5. pour the blended soup back into the pot, and cook for another 15 mins under slow heat.

Cooking Tips:

  • I don't like to put flour into soup. To make it thicker, you can add more carrots. If you like to thinner (more soupy), then add some more water to dilute it.
  • carotene is oil soluble, but not water soluble. It's good to add oil when cooking carrots, so that the carotene will be easier for the body to absorb.

Tuesday, October 14, 2008

Roasted Portabello Mushrooms with Garlic, Butter & Cheese

Meaty portobellos are topped with garlic, butter & cheese. Great for appetizers. It is very simple & easy to make! I made it last week and even my 11-year-old neice love it!




Ingredients:

6 Portobellos Mushrooms
3 garlic cloves, finely chopped
Butter
Spread Cheese
Dried Basil Leaves (optional)



Method:


  1. Wipe mushrooms clean and remove stems.

  2. Preheat oven or toaster oven to 220 degrees C (425 degrees F).

  3. Place mushroom caps, gill side up, on baking sheet.

  4. Brush butter on each cap.

  5. Put garlic on each cap, then spread cheese to fill the cap .

  6. Bake for 25 minutes, or until cheese is fully melted.

  7. Sprinkle with basil and serve (optional).




Mother's Recipe: Soya Sauce Chicken

Today suddenly want to eat Soya Sauce Chicken, so I tried out this recipe from mom. It turned out great!




Ingredient:

1 Whole Chicken
5-6 slices Ginger
4 pieces Shallot (peel & cut into half)
1 cup Water
1/2 cup Soya Sauce
1/2 cup Rice Wine
1 piece Anise
1/2 tea spoon Salt
1 table spoon Oil
1 cube (about 5x2x1 cm) Black Sugar Cube (can be replaced by rock sugar)



Method:
1. Wash & clean the chicken. Cut and throw away its head, neck, ass and fat part. Then cut into 6 big pieces.

2. Throw in Shallot, Ginger, Anise, Black Sugar & Water into a pot, bring to boil.



3. Mix Soya Sause, Rice Wine & Salt in a bowl, pour into the pot after the water boil, turn to slow heat (simmer).

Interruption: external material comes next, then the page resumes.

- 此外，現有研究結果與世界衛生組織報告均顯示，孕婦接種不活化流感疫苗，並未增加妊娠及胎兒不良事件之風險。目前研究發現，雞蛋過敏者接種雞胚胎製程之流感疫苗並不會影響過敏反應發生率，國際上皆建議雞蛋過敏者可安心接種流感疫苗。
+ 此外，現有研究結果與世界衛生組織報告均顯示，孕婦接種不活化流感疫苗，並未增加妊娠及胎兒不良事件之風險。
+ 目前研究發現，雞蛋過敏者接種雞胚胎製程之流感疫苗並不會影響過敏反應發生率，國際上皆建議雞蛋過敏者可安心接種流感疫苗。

4. While boiling the sause, use high heat to heat up a wok with oil, seared the chicken for 5 minutes (each side around 2.5 minutes), until it's skin turn golden yellow, half cooked.



5. Throw chiekcn into the boiled Soya-Sause-Pot, bring to boil.


6. Cover the pot, boil for another 3 minutes.

7. Switch off the fire, and let it simmer for at least 20 minutes. The longer you simmer the chicken, the deeper in taste. Best result is over one hour.

8. Cut the chicken into small pieces when it's cool down. Boil remaining Soya Sause, and pour ontop of chicken when serve.



COOKING TIPS
  • To chicken taste tender & moist, Do not use strong heat to boil the chicken, it must be simmer.

  • Don't put the Soya Sause in the pot too early, or else it will burn.

  • If you want the chicken looks darker in color, add some dark Soya Sause.

  • Can use a scissor instead of knife to cut the chicken when serve, or tear out the meat by hand.